§ **RECORDS FOR PROCESSING**:
==========

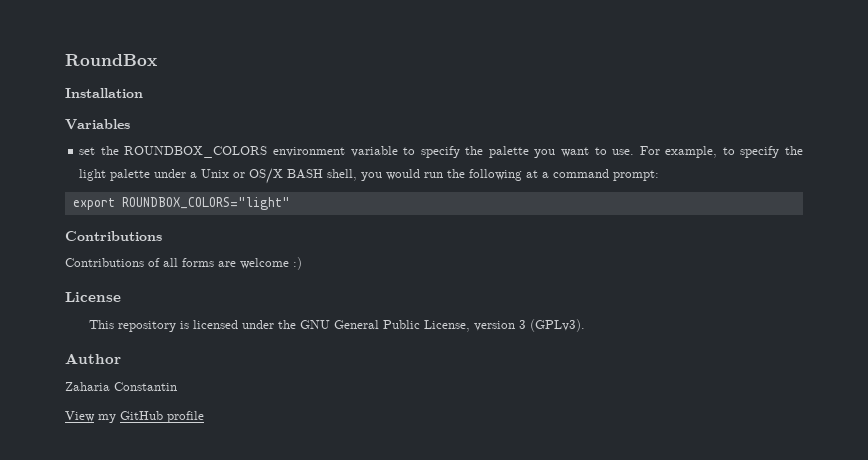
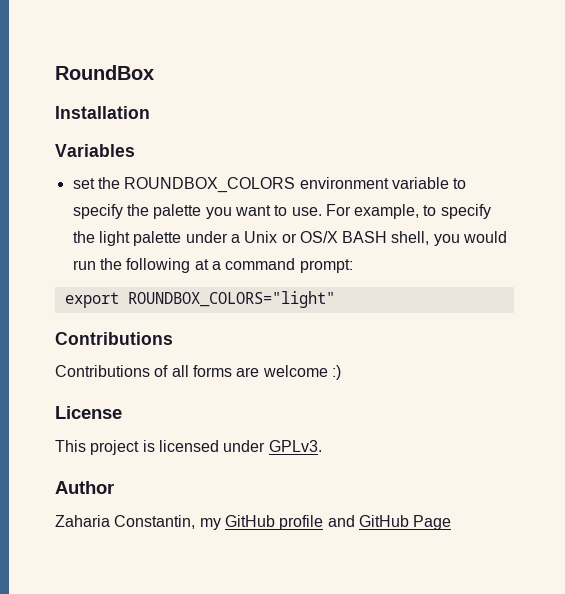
- This repository is licensed under the GNU General Public License, version 3 (GPLv3).
+ This project is licensed under GPLv3.
- Zaharia Constantin
- View my GitHub profile
+ Zaharia Constantin, my GitHub profile and GitHub Page

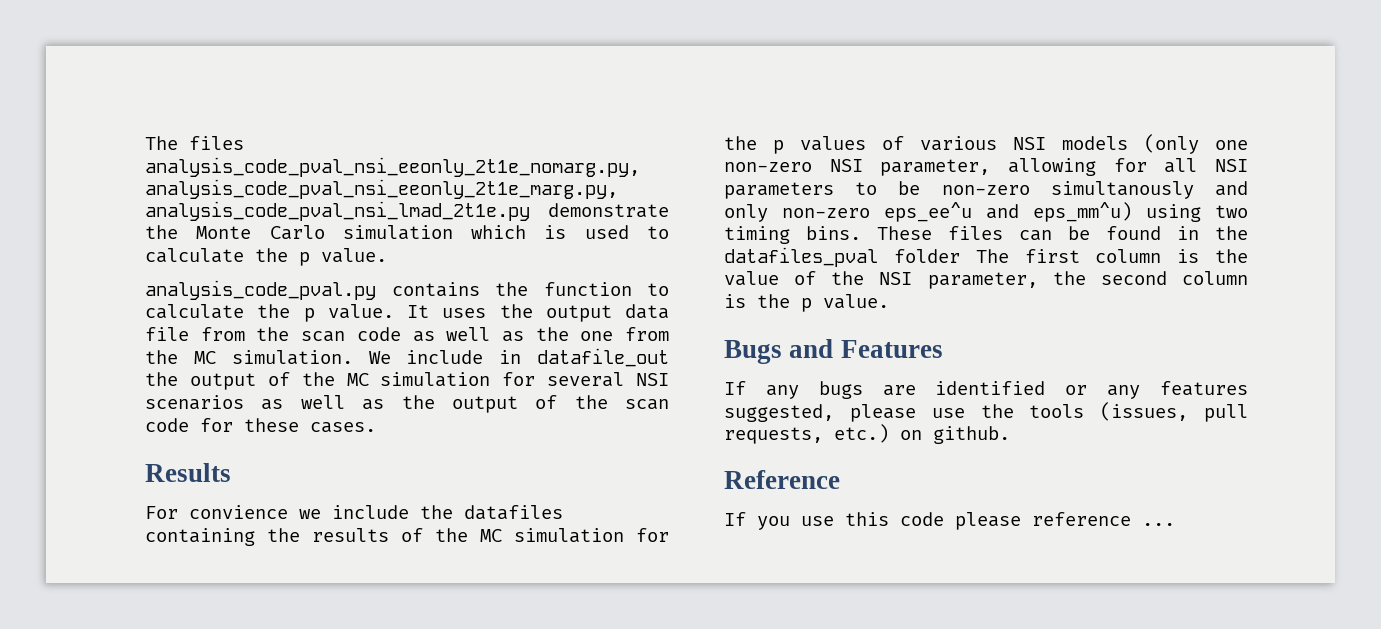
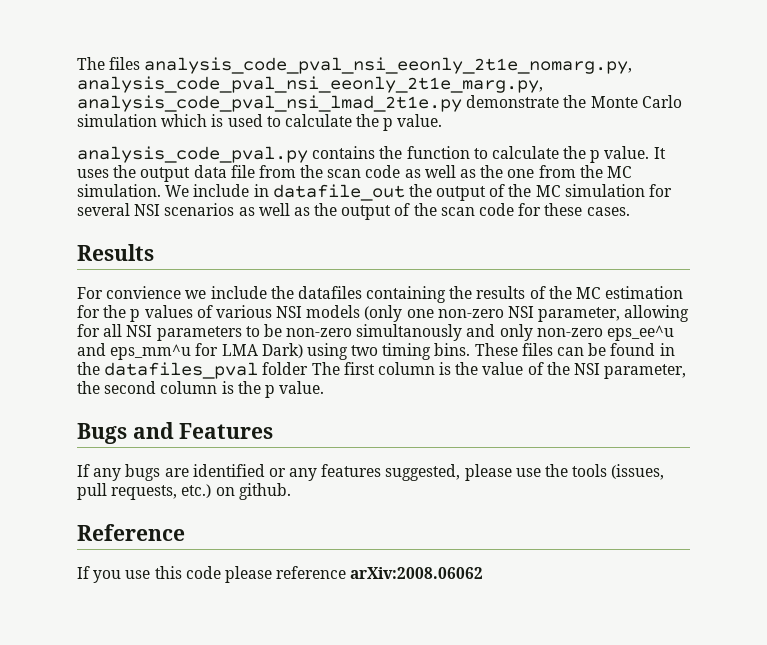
- For convience we include the datafiles containing the results of the MC simulation for the p values of various NSI models (only one non-zero NSI parameter, allowing for all NSI parameters to be non-zero simultanously and only non-zero eps_ee^u and eps_mm^u) using two timing bins.
+ For convience we include the datafiles containing the results of the MC estimation for the p values of various NSI models (only one non-zero NSI parameter, allowing for all NSI parameters to be non-zero simultanously and only non-zero eps_ee^u and eps_mm^u for LMA Dark) using two timing bins.
- If you use this code please reference ...
+ If you use this code please reference arXiv:2008.06062

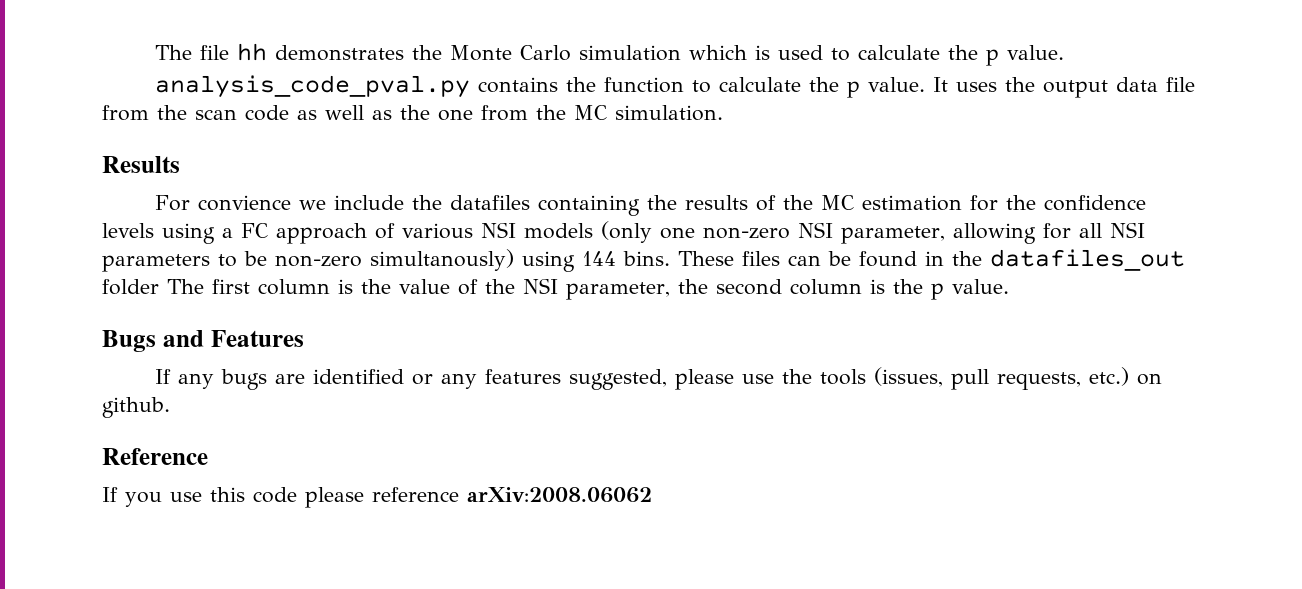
- The files analysis_code_pval_nsi_eeonly_2t1e_nomarg.py, analysis_code_pval_nsi_eeonly_2t1e_marg.py, analysis_code_pval_nsi_lmad_2t1e.py demonstrate the Monte Carlo simulation which is used to calculate the p value.
+ The file hh demonstrates the Monte Carlo simulation which is used to calculate the p value.
- We include in datafile_out the output of the MC simulation for several NSI scenarios as well as the output of the scan code for these cases.
- For convience we include the datafiles containing the results of the MC estimation for the p values of various NSI models (only one non-zero NSI parameter, allowing for all NSI parameters to be non-zero simultanously and only non-zero eps_ee^u and eps_mm^u for LMA Dark) using two timing bins.
+ For convience we include the datafiles containing the results of the MC estimation for the confidence levels using a FC approach of various NSI models (only one non-zero NSI parameter, allowing for all NSI parameters to be non-zero simultanously) using 144 bins.
- These files can be found in the datafiles_pval folder The first column is the value of the NSI parameter, the second column is the p value.
+ These files can be found in the datafiles_out folder The first column is the value of the NSI parameter, the second column is the p value.

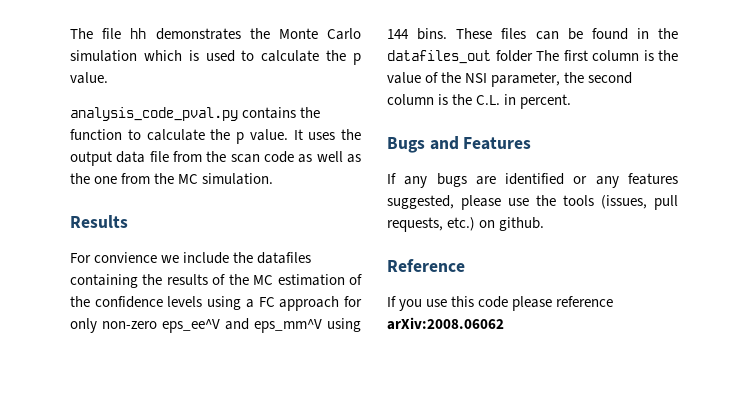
- For convience we include the datafiles containing the results of the MC estimation for the confidence levels using a FC approach of various NSI models (only one non-zero NSI parameter, allowing for all NSI parameters to be non-zero simultanously) using 144 bins.
+ For convience we include the datafiles containing the results of the MC estimation of the confidence levels using a FC approach for only non-zero eps_ee^V and eps_mm^V using 144 bins.
- These files can be found in the datafiles_out folder The first column is the value of the NSI parameter, the second column is the p value.
+ These files can be found in the datafiles_out folder The first column is the value of the NSI parameter, the second column is the C.L. in percent.

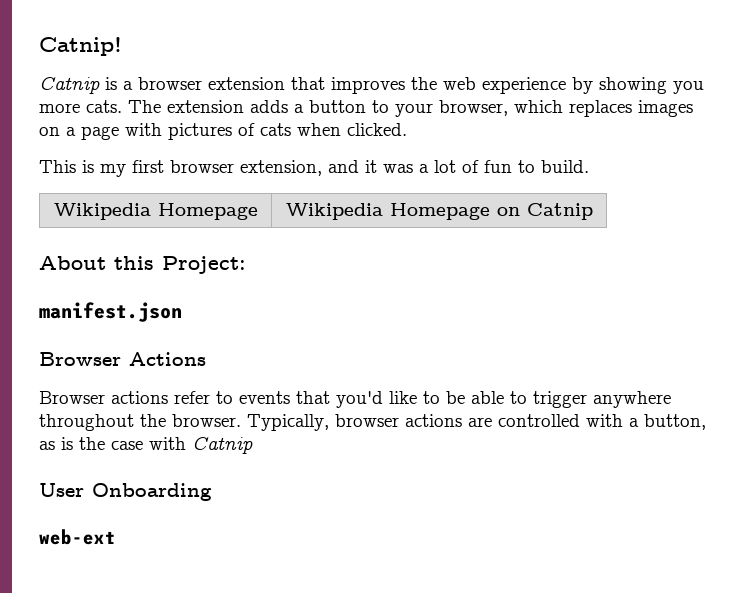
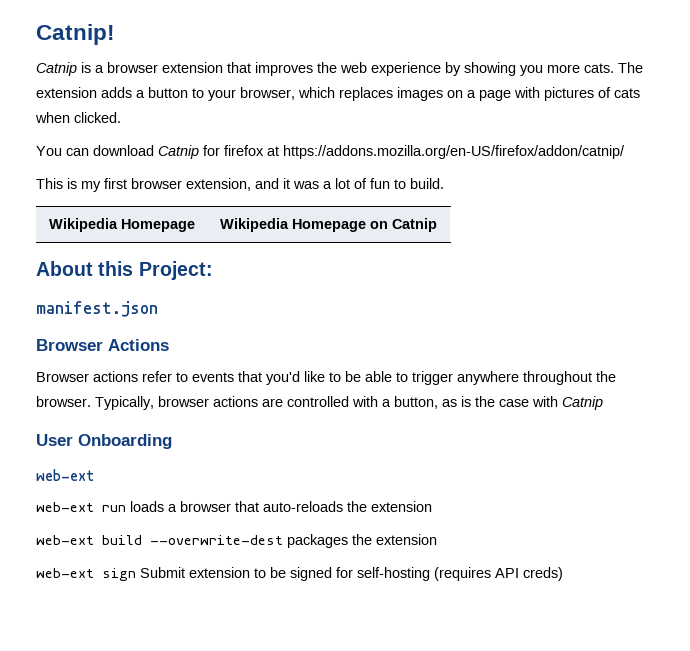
+ You can download Catnip for firefox at https://addons.mozilla.org/en-US/firefox/addon/catnip/
+ web-ext run loads a browser that auto-reloads the extension
+ web-ext build --overwrite-dest packages the extension
+ web-ext sign Submit extension to be signed for self-hosting (requires API creds)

==========

Would you copy out exactly the lines above that start at the one containing "eps_mm^V using 144 bins." and end at the one containing "- These files can be found in the datafiles_out", inclusive?

§ **RESPONSE**:
+ For convience we include the datafiles containing the results of the MC estimation of the confidence levels using a FC approach for only non-zero eps_ee^V and eps_mm^V using 144 bins.
- These files can be found in the datafiles_out folder The first column is the value of the NSI parameter, the second column is the p value.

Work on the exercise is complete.